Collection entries
= = =
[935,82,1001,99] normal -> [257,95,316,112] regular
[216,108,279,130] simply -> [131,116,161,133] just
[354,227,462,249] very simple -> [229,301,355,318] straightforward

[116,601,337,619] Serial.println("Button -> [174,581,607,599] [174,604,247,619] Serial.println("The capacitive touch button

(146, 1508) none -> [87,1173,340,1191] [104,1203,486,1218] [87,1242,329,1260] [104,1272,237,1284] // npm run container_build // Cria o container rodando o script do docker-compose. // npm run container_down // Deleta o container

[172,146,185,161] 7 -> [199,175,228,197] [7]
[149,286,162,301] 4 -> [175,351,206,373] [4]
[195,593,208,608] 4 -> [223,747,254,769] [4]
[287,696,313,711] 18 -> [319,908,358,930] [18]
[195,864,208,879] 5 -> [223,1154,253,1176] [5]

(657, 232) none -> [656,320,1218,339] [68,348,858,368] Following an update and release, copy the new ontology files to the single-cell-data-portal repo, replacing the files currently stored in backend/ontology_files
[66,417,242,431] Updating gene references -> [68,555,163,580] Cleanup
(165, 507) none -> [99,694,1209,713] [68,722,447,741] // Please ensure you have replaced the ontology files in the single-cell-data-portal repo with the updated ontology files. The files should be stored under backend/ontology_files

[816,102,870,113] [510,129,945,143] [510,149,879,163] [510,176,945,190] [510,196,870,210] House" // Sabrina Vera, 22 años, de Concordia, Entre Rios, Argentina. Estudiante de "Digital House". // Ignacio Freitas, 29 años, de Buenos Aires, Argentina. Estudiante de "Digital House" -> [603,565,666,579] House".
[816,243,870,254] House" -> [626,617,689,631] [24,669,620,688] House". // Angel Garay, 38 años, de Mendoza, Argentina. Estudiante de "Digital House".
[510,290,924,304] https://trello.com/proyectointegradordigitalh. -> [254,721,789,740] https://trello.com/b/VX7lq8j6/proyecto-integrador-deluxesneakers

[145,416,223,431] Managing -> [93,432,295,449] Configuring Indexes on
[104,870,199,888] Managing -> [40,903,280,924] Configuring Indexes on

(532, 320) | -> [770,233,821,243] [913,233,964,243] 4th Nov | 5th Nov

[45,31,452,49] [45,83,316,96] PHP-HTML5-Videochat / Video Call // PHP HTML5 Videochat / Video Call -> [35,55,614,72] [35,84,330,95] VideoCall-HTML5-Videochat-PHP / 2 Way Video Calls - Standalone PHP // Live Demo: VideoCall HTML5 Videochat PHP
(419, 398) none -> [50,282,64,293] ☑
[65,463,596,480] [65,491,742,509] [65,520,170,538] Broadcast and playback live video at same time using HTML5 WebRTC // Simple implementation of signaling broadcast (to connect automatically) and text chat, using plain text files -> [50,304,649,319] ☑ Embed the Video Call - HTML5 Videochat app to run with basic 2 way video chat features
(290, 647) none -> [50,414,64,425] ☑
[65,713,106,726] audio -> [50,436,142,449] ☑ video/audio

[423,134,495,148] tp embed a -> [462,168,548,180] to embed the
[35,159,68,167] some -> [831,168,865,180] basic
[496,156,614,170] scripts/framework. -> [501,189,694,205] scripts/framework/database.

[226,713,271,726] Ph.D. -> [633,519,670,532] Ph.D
= = =
The answer must consist of each line in the entries above that includes "Configuring".

● Problem solution:
[145,416,223,431] Managing -> [93,432,295,449] Configuring Indexes on
[104,870,199,888] Managing -> [40,903,280,924] Configuring Indexes on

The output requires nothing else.